What you should do: Would you please return the lines of the material that contain the word "Validator"?

Data shown:
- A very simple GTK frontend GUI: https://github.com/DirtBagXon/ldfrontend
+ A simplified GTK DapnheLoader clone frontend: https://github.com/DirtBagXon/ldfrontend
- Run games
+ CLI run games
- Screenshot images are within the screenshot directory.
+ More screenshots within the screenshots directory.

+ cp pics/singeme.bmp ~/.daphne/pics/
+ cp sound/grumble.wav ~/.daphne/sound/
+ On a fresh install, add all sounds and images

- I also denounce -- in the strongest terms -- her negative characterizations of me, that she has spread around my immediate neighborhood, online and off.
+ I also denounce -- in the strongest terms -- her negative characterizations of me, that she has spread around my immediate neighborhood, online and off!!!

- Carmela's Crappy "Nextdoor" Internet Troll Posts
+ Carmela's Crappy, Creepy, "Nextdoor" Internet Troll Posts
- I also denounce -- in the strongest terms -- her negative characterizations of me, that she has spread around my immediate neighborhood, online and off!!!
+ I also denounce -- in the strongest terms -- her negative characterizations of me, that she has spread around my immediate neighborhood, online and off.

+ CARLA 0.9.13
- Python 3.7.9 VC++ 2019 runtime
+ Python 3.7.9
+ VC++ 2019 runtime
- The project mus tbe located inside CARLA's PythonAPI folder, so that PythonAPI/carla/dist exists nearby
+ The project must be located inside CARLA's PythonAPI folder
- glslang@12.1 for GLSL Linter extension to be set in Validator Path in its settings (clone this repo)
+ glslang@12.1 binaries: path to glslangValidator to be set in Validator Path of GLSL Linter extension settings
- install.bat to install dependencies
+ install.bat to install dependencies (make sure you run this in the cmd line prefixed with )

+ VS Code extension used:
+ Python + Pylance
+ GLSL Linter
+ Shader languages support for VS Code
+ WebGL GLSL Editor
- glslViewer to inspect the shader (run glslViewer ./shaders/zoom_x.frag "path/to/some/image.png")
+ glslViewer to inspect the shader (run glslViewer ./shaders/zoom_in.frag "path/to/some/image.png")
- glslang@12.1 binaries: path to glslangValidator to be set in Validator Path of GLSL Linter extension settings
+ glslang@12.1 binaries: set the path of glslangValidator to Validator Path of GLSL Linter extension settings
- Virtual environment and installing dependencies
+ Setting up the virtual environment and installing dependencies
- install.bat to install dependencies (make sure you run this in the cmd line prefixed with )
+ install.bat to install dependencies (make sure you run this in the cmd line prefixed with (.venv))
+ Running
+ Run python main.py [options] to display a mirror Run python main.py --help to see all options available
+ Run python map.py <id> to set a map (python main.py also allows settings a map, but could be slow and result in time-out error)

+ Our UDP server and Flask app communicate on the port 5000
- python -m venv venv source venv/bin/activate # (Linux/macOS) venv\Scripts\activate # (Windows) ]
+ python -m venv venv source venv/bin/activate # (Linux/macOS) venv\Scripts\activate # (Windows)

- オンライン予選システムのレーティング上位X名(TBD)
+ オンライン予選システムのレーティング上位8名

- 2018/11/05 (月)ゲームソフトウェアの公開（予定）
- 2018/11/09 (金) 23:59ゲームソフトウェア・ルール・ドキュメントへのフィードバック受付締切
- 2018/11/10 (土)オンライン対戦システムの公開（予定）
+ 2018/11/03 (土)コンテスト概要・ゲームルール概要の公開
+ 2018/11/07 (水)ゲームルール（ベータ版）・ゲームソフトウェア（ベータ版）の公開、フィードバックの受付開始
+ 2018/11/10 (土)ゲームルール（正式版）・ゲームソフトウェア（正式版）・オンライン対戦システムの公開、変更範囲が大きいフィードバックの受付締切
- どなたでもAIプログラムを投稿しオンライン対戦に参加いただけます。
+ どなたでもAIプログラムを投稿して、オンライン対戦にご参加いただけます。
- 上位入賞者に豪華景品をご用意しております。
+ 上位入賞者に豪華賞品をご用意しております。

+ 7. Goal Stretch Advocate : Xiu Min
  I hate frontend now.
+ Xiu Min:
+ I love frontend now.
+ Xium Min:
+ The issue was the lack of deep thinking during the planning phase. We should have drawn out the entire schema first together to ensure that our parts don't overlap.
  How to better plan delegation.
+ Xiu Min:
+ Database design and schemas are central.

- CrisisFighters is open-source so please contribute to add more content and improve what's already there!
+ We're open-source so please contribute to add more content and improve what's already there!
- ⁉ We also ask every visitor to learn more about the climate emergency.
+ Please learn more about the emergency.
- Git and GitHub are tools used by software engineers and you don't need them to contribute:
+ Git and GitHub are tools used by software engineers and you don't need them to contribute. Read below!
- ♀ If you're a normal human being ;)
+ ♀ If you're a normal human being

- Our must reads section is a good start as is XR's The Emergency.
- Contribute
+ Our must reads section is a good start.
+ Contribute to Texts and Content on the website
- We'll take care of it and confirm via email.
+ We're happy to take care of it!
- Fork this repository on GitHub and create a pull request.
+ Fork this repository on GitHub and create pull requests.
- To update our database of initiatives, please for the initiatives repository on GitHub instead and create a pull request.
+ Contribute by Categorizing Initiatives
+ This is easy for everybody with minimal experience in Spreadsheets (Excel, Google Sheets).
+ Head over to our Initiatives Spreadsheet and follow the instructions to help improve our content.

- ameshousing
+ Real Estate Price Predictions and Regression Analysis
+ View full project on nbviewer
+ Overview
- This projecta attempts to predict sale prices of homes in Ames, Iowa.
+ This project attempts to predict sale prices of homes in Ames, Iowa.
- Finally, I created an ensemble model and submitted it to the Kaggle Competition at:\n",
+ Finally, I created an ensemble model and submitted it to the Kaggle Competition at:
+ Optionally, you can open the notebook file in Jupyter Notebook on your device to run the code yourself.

Finished exercise:
- glslang@12.1 for GLSL Linter extension to be set in Validator Path in its settings (clone this repo)
+ glslang@12.1 binaries: path to glslangValidator to be set in Validator Path of GLSL Linter extension settings
- glslang@12.1 binaries: path to glslangValidator to be set in Validator Path of GLSL Linter extension settings
+ glslang@12.1 binaries: set the path of glslangValidator to Validator Path of GLSL Linter extension settings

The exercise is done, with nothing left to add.